What you need to do:
When you copy the records that follow, please keep every word exactly as it is and leave out the pictures.

Provided material:
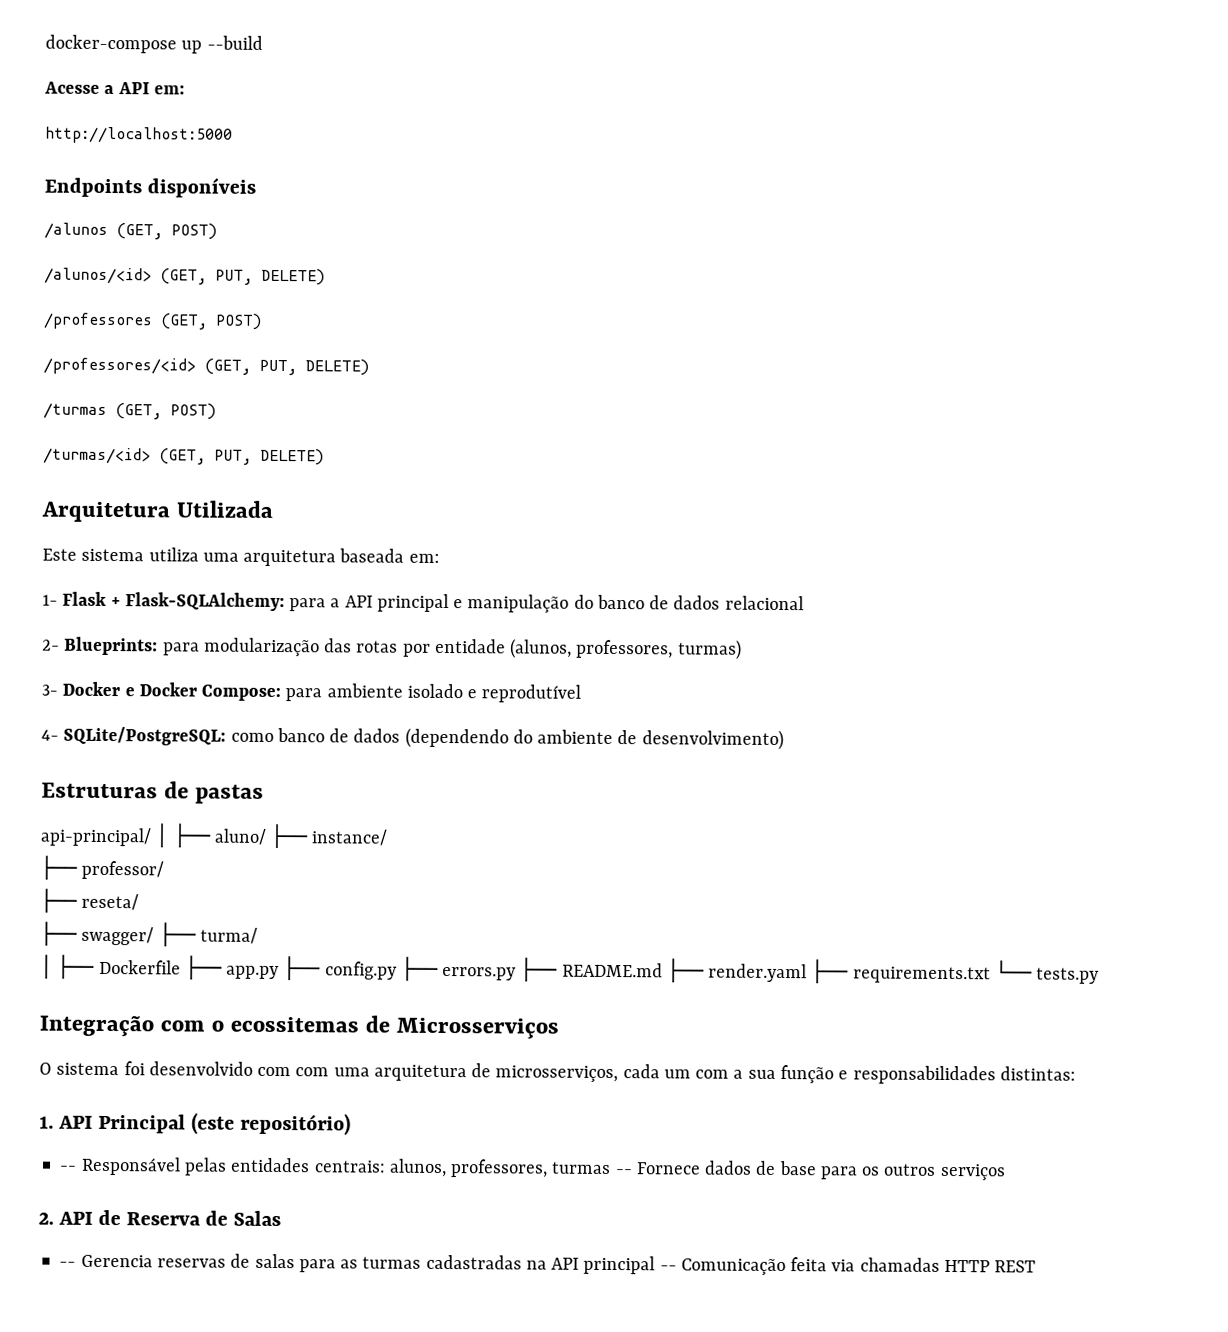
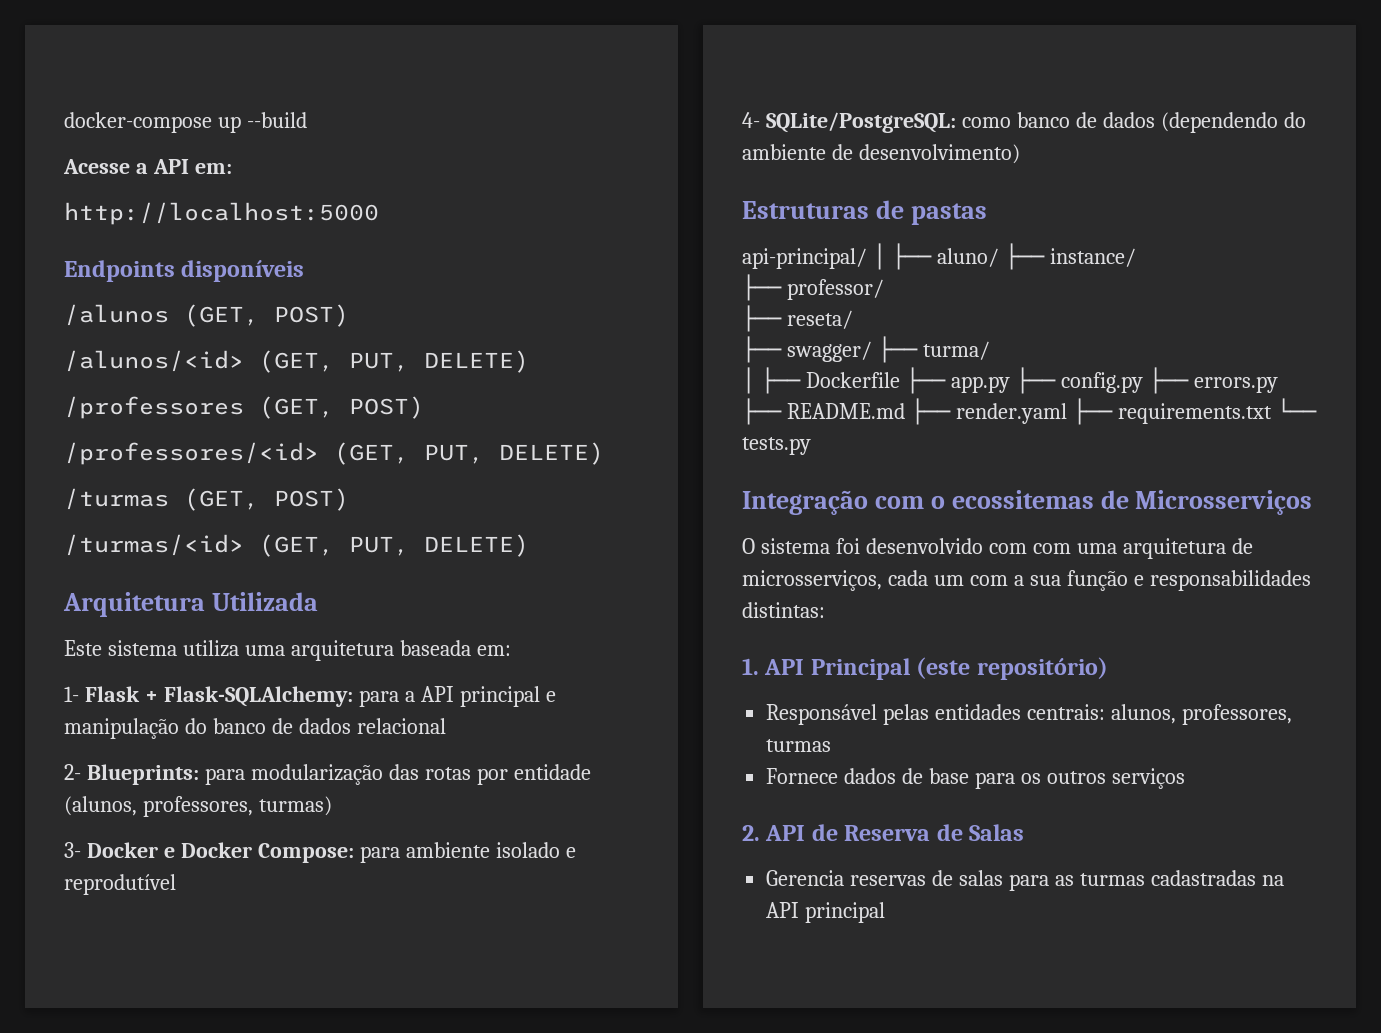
- -- Responsável pelas entidades centrais: alunos, professores, turmas -- Fornece dados de base para os outros serviços
+ Responsável pelas entidades centrais: alunos, professores, turmas
+ Fornece dados de base para os outros serviços
- -- Gerencia reservas de salas para as turmas cadastradas na API principal -- Comunicação feita via chamadas HTTP REST
+ Gerencia reservas de salas para as turmas cadastradas na API principal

Finished exercise:
- -- Responsável pelas entidades centrais: alunos, professores, turmas -- Fornece dados de base para os outros serviços
+ Responsável pelas entidades centrais: alunos, professores, turmas
+ Fornece dados de base para os outros serviços
- -- Gerencia reservas de salas para as turmas cadastradas na API principal -- Comunicação feita via chamadas HTTP REST
+ Gerencia reservas de salas para as turmas cadastradas na API principal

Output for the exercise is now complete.